Wednesday, 21 October 2009

Handling money and flu transmission

Although I miss the Evening Standard newsellers in London, my all time favourite used to give me now and then a lobster or a brace of crabs caught from his lobster pots off Portland where he now lives, I recognise that if they have to be replaced by piles of free newspapers that this is a better time than most for it to happen.

How come? Well the Evening Standard was selling 250,000 copies 5 nights a week. Money changed hands each time, often the only time in the day that people handled money. If you want to spread influenza quickly it is a good way to do it. So perhaps the unintended consequence of the loss of Evening Standard newsellers is a slowing of the transmission of the H1N1 flu virus.

Wednesday, 14 October 2009

"Fashion is Risk"

The quote that provides the title of this blog comes from Sir Philip Green, the owner of Arcadia.
It is a good example of marketing as a risk management tool for upside risk. Fashion is about understanding and creating trends in the market place, about limiting the downside by not ordering too much stock , by offering at the right prices for the target market and by playing safe for at least part of a company's range when they are as big as the Arcadia Group.

But it is also about taking risks, like starting up in New York where Top Shop is a new, unknown name. How does Sir Philip mitigate the risk?

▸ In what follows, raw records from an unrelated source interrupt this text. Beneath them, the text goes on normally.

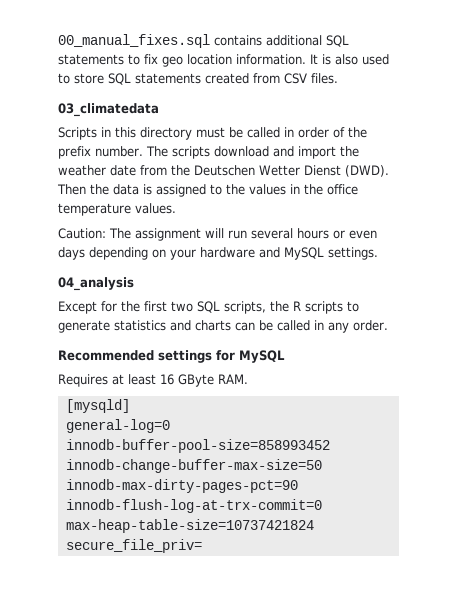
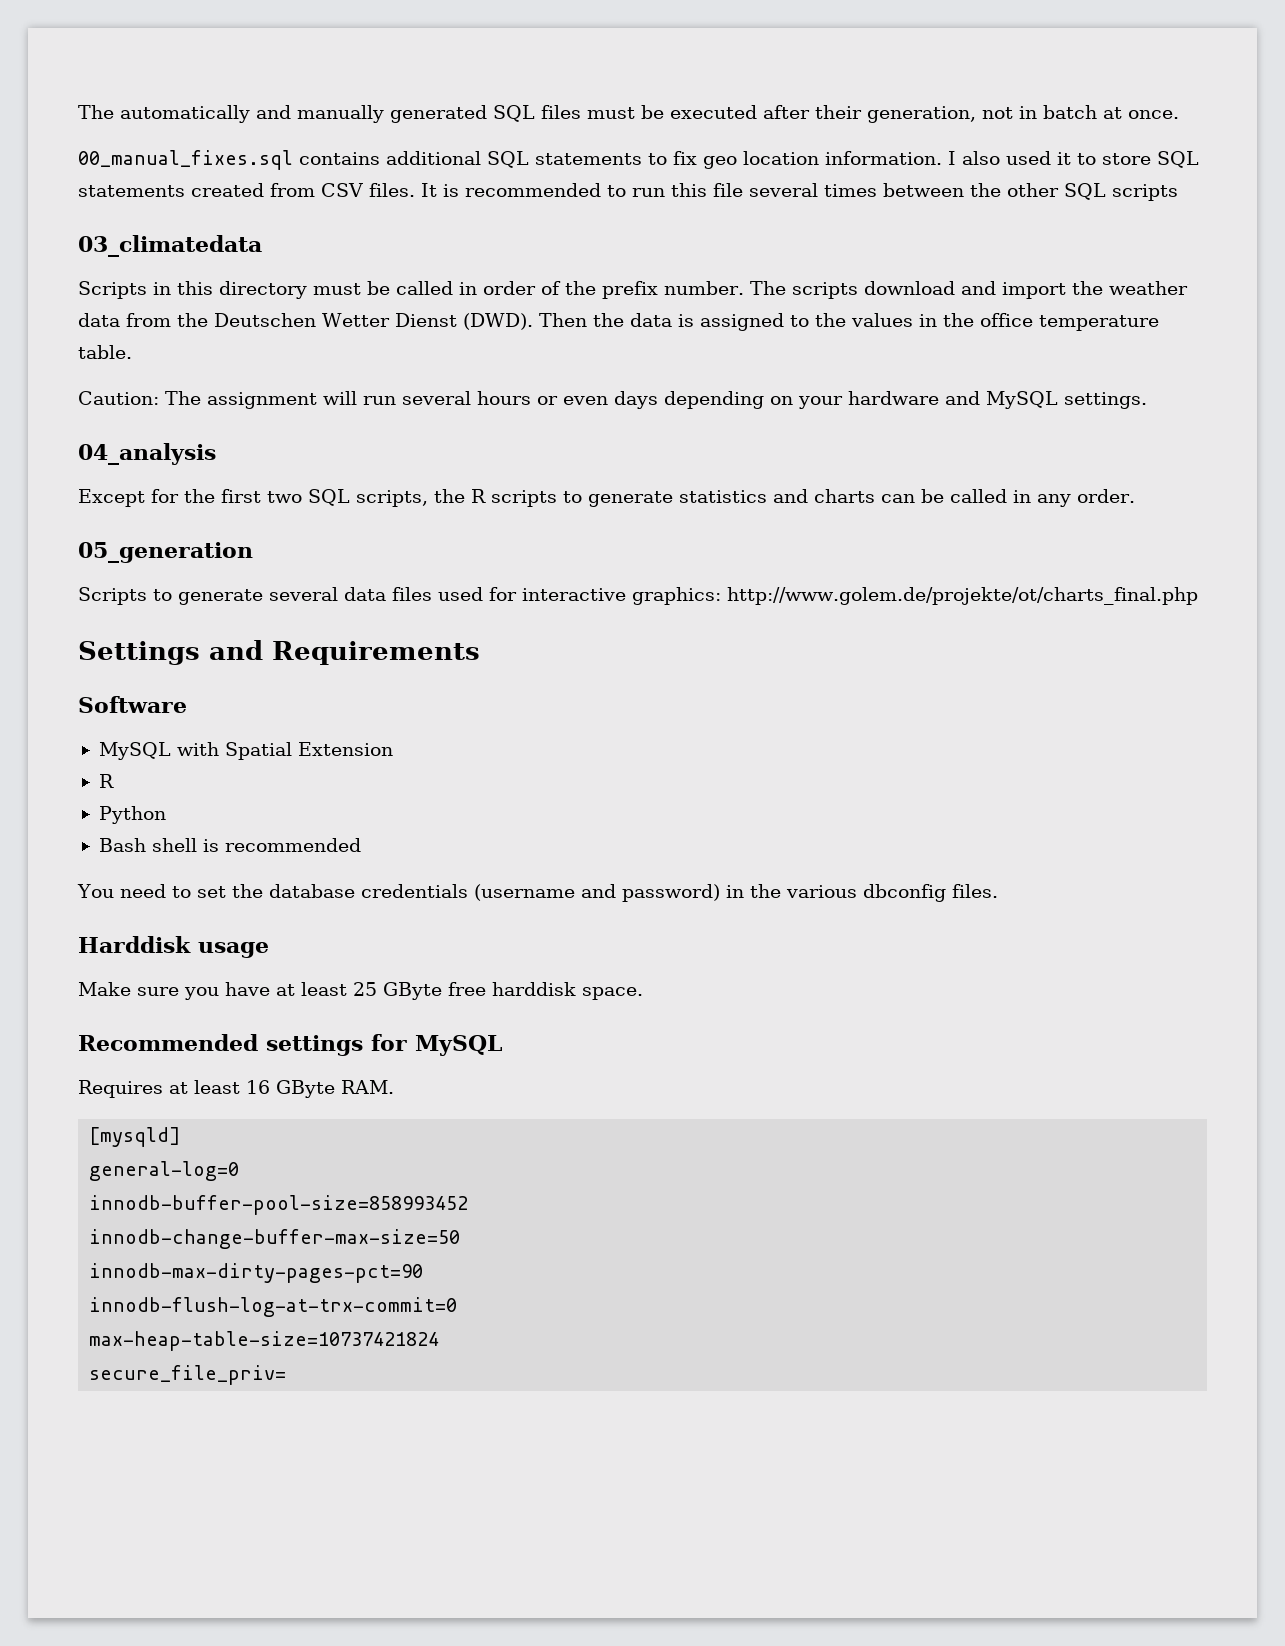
(58, 41) none -> [78,105,1179,123] The automatically and manually generated SQL files must be executed after their generation, not in batch at once. //
[310,54,331,65] It is -> [948,151,956,165] I
(389, 59) none -> [1057,152,1071,165] it
(338, 78) none -> [421,183,1178,201] It is recommended to run this file several times between the other SQL scripts
[110,165,136,176] date -> [78,313,120,327] data
[135,203,176,214] values. -> [78,345,132,359] table.
(388, 325) none -> [78,542,253,563] [78,587,1198,605] [78,640,480,665] [78,696,187,713] [98,742,393,760] [98,774,114,788] [98,806,166,824] [98,838,361,852] [77,884,998,902] [78,936,269,958] [78,982,643,1000] // 05_generation // Scripts to generate several data files used for interactive graphics: http://www.golem.de/projekte/ot/charts_final.php // Settings and Requirements // Software // MySQL with Spatial Extension // R // Python // Bash shell is recommended // You need to set the database credentials (username and password) in the various dbconfig files. // Harddisk usage // Make sure you have at least 25 GByte free harddisk space.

By linking with Kate Moss who is a well known fashion icon in New York, by careful research as to what will sell at what prices and in what sizes and colours, by choosing a store in a great location so that it gets maximum visibility and by revving up the publicity machine.

Yes fashion is risk but a smart operator like Sir Philip knows how to manage the downside so he gets the upside benefit.

Monday, 5 October 2009

Suicide risk

France Telecom has experienced 24 suicides in the last 18 months amongst its 100,000 employees. Several of the employees have left notes blaming the company's culture change since it was privatised for their action.

The French put great store by solidarity with their fellow workers, far more so than in the UK. Yet the suicide rate was 17.6 per 100,000 people in France in 2005 (the latest date WHO data available on wikipedia) against the UK rate of 6.8 for a similarly sized population. In real lives this is a difference of over 6000 a year.

I do not have a simple answer for this difference.